WORK INSTRUCTIONS
Down to the final line, return the records unchanged.

Stored data
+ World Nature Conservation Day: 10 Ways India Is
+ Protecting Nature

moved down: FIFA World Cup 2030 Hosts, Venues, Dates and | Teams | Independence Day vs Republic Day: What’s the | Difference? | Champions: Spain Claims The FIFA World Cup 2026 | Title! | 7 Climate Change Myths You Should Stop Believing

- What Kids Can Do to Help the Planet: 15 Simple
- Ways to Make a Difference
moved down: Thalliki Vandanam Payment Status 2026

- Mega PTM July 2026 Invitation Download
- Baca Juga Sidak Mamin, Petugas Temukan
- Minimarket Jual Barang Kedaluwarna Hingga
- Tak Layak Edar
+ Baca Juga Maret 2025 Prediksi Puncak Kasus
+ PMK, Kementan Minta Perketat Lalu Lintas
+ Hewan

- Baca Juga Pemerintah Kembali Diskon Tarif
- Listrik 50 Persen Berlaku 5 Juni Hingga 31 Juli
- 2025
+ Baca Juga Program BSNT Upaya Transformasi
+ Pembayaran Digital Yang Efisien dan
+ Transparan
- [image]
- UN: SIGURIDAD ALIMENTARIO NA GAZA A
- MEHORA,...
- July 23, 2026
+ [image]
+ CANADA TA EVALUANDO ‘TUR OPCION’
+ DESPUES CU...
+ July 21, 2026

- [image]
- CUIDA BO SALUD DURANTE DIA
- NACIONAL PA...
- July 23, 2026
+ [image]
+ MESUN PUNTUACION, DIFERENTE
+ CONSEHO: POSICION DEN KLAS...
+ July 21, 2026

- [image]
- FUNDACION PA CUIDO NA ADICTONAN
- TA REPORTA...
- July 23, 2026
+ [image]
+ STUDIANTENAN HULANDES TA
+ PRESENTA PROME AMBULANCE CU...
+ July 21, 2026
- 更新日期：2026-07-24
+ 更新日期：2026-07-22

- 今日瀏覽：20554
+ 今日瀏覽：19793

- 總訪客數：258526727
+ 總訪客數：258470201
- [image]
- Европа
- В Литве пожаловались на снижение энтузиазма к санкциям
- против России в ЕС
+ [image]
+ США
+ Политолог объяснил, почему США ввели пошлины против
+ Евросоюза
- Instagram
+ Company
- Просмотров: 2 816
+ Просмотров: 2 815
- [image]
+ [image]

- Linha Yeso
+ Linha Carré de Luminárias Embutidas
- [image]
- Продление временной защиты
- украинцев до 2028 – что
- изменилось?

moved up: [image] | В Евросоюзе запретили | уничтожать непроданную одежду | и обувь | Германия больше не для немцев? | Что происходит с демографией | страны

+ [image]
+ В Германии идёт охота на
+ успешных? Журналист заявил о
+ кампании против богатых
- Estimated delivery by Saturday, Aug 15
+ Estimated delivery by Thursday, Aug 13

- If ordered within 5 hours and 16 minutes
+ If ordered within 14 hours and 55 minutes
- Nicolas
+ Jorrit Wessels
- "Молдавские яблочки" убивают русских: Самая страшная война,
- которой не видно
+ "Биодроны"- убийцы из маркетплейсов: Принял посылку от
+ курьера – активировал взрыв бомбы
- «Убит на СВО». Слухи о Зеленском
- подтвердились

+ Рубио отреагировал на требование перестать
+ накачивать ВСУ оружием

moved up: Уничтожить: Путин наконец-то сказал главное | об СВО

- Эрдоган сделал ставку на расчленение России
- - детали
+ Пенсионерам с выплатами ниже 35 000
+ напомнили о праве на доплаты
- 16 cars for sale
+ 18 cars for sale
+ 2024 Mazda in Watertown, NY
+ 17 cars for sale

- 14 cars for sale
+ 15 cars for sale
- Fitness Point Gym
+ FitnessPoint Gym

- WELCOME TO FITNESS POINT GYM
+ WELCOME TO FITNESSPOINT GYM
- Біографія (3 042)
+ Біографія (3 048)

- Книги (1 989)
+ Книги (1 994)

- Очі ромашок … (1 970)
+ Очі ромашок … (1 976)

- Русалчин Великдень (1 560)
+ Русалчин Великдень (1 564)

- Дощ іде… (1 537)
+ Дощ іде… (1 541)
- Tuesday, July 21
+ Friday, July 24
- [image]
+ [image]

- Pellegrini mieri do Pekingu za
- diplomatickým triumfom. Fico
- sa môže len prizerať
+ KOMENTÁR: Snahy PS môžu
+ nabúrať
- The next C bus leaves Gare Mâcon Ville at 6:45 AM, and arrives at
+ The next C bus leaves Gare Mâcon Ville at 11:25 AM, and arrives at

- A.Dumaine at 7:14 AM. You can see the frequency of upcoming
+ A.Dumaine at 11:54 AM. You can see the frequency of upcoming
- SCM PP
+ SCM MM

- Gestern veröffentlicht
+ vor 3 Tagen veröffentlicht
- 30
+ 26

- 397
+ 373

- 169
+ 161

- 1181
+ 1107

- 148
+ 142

ANSWER SECTION
+ World Nature Conservation Day: 10 Ways India Is
+ Protecting Nature

moved down: FIFA World Cup 2030 Hosts, Venues, Dates and | Teams | Independence Day vs Republic Day: What’s the | Difference? | Champions: Spain Claims The FIFA World Cup 2026 | Title! | 7 Climate Change Myths You Should Stop Believing

- What Kids Can Do to Help the Planet: 15 Simple
- Ways to Make a Difference
moved down: Thalliki Vandanam Payment Status 2026

- Mega PTM July 2026 Invitation Download
- Baca Juga Sidak Mamin, Petugas Temukan
- Minimarket Jual Barang Kedaluwarna Hingga
- Tak Layak Edar
+ Baca Juga Maret 2025 Prediksi Puncak Kasus
+ PMK, Kementan Minta Perketat Lalu Lintas
+ Hewan

- Baca Juga Pemerintah Kembali Diskon Tarif
- Listrik 50 Persen Berlaku 5 Juni Hingga 31 Juli
- 2025
+ Baca Juga Program BSNT Upaya Transformasi
+ Pembayaran Digital Yang Efisien dan
+ Transparan
- [image]
- UN: SIGURIDAD ALIMENTARIO NA GAZA A
- MEHORA,...
- July 23, 2026
+ [image]
+ CANADA TA EVALUANDO ‘TUR OPCION’
+ DESPUES CU...
+ July 21, 2026

- [image]
- CUIDA BO SALUD DURANTE DIA
- NACIONAL PA...
- July 23, 2026
+ [image]
+ MESUN PUNTUACION, DIFERENTE
+ CONSEHO: POSICION DEN KLAS...
+ July 21, 2026

- [image]
- FUNDACION PA CUIDO NA ADICTONAN
- TA REPORTA...
- July 23, 2026
+ [image]
+ STUDIANTENAN HULANDES TA
+ PRESENTA PROME AMBULANCE CU...
+ July 21, 2026
- 更新日期：2026-07-24
+ 更新日期：2026-07-22

- 今日瀏覽：20554
+ 今日瀏覽：19793

- 總訪客數：258526727
+ 總訪客數：258470201
- [image]
- Европа
- В Литве пожаловались на снижение энтузиазма к санкциям
- против России в ЕС
+ [image]
+ США
+ Политолог объяснил, почему США ввели пошлины против
+ Евросоюза
- Instagram
+ Company
- Просмотров: 2 816
+ Просмотров: 2 815
- [image]
+ [image]

- Linha Yeso
+ Linha Carré de Luminárias Embutidas
- [image]
- Продление временной защиты
- украинцев до 2028 – что
- изменилось?

moved up: [image] | В Евросоюзе запретили | уничтожать непроданную одежду | и обувь | Германия больше не для немцев? | Что происходит с демографией | страны

+ [image]
+ В Германии идёт охота на
+ успешных? Журналист заявил о
+ кампании против богатых
- Estimated delivery by Saturday, Aug 15
+ Estimated delivery by Thursday, Aug 13

- If ordered within 5 hours and 16 minutes
+ If ordered within 14 hours and 55 minutes
- Nicolas
+ Jorrit Wessels
- "Молдавские яблочки" убивают русских: Самая страшная война,
- которой не видно
+ "Биодроны"- убийцы из маркетплейсов: Принял посылку от
+ курьера – активировал взрыв бомбы
- «Убит на СВО». Слухи о Зеленском
- подтвердились

+ Рубио отреагировал на требование перестать
+ накачивать ВСУ оружием

moved up: Уничтожить: Путин наконец-то сказал главное | об СВО

- Эрдоган сделал ставку на расчленение России
- - детали
+ Пенсионерам с выплатами ниже 35 000
+ напомнили о праве на доплаты
- 16 cars for sale
+ 18 cars for sale
+ 2024 Mazda in Watertown, NY
+ 17 cars for sale

- 14 cars for sale
+ 15 cars for sale
- Fitness Point Gym
+ FitnessPoint Gym

- WELCOME TO FITNESS POINT GYM
+ WELCOME TO FITNESSPOINT GYM
- Біографія (3 042)
+ Біографія (3 048)

- Книги (1 989)
+ Книги (1 994)

- Очі ромашок … (1 970)
+ Очі ромашок … (1 976)

- Русалчин Великдень (1 560)
+ Русалчин Великдень (1 564)

- Дощ іде… (1 537)
+ Дощ іде… (1 541)
- Tuesday, July 21
+ Friday, July 24
- [image]
+ [image]

- Pellegrini mieri do Pekingu za
- diplomatickým triumfom. Fico
- sa môže len prizerať
+ KOMENTÁR: Snahy PS môžu
+ nabúrať
- The next C bus leaves Gare Mâcon Ville at 6:45 AM, and arrives at
+ The next C bus leaves Gare Mâcon Ville at 11:25 AM, and arrives at

- A.Dumaine at 7:14 AM. You can see the frequency of upcoming
+ A.Dumaine at 11:54 AM. You can see the frequency of upcoming
- SCM PP
+ SCM MM

- Gestern veröffentlicht
+ vor 3 Tagen veröffentlicht
- 30
+ 26

- 397
+ 373

- 169
+ 161

- 1181
+ 1107

- 148
+ 142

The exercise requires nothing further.